A career of investigating Mars and the solar system with infrared radiation has earned Philip Christensen of ASU's School of Earth and Space Exploration the prestigious Fred Whipple Award from the American Geophysical Union. In the background is a photo-mosaic of Gusev Crater on Mars. Photo by Tom Story/ASU

July 30, 2018

Every year the American Geophysical Union confers its Fred Whipple Award on a geoscientist who has made outstanding contributions to planetary science.

The awardee for 2018 is Philip Christensen, Regents' Professor of Geosciences in Arizona State University's School of Earth and Space Exploration.

"I'm very pleased and flattered, and also surprised by the award," Christensen said. "I've worked with a lot of talented planetary scientists over my career and never expected to receive an award like this."

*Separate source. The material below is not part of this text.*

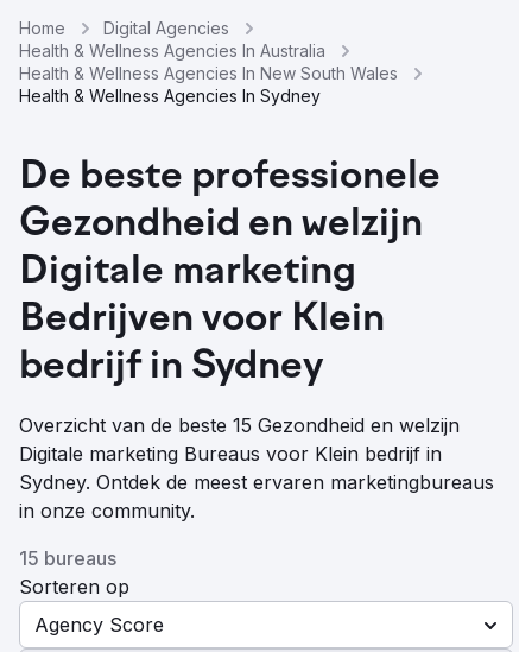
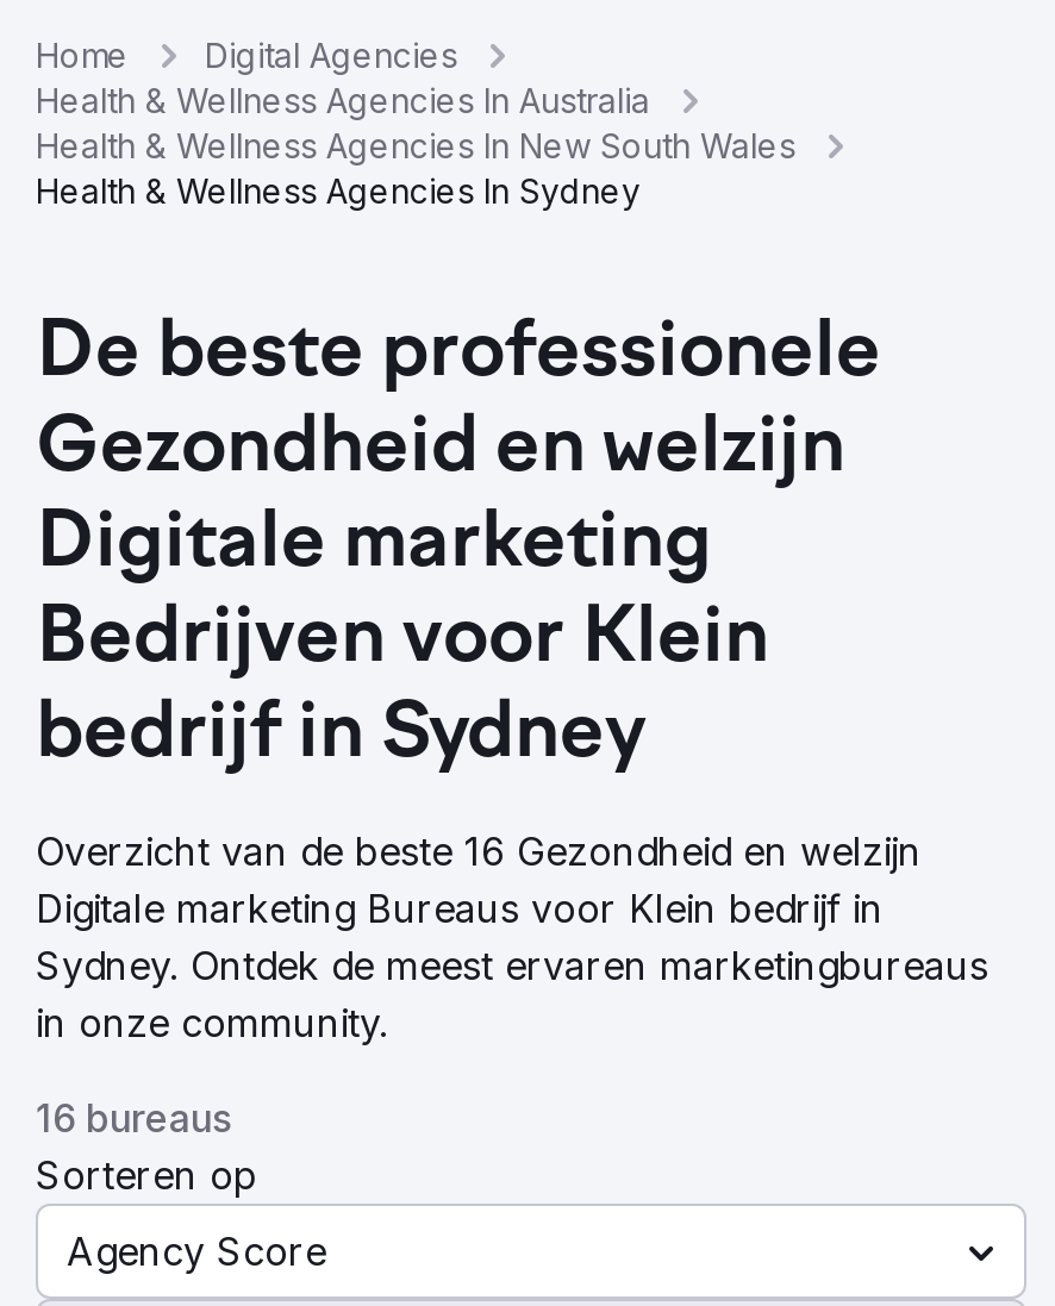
[19,413,460,437] Overzicht van de beste 15 Gezondheid en welzijn -> [36,827,922,875] Overzicht van de beste 16 Gezondheid en welzijn
[19,546,116,570] 15 bureaus -> [36,1094,231,1142] 16 bureaus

Christensen, who has been at ASU since 1981, has long focused his research on Mars, where his work has explored the nature and conditions of the rocks and sediments on its surface, as well as the dynamics of its atmosphere, which is currently experiencing a global dust storm.

But his work also reaches beyond Mars to include building instruments for missions that are heading for the near-Earth asteroid Bennu, Jupiter's moon Europa, and the Trojan asteroids associated with Jupiter.

The common thread running through these explorations is infrared, or heat, radiation. But long ago, this focus nearly caused him to fail his PhD exam.

"I was all about temperature," he explained. "Then I realized that if you have a surface that combines fine-grain sand and sediments with rocks, it no longer behaves in a simple way."

During his exam, one of his questioners was a scientist who dealt with stars, which are self-luminous objects. 

"This astronomer grilled me for 20 minutes on the physics," Christensen said. "Finally, we both realized the confusion — with stars, we observe radiation from a hot dense gas. But with planetary surfaces, the radiation is coming from rocks and other materials on the ground that emit and reflect radiation very differently."

This meant that infrared radiation from a planet's surface follows different physical laws than is true for stars.

"It led me to realize that my original interest in using infrared for temperature measurements could also be used to get composition information," he said. "And the two approaches rolled together gave a much better picture of the Martian surface than either approach did by itself."

The insight is not original with Christensen. But he has used the principles to determine the nature and properties of surface materials all over Mars and is now taking the techniques out into the solar system. 

Any advice for up-and-coming students?

"I teach both undergraduates and grad students, and I often hear them say that they feel they've missed a golden era of planetary exploration," Christensen said. "I say that there are many, many discoveries yet to be made, even at Mars where what we've been doing so far is mainly clearing ground for what's to come.

"I always tell them the next 30 years will contain as many wonderful discoveries as the last 30 years."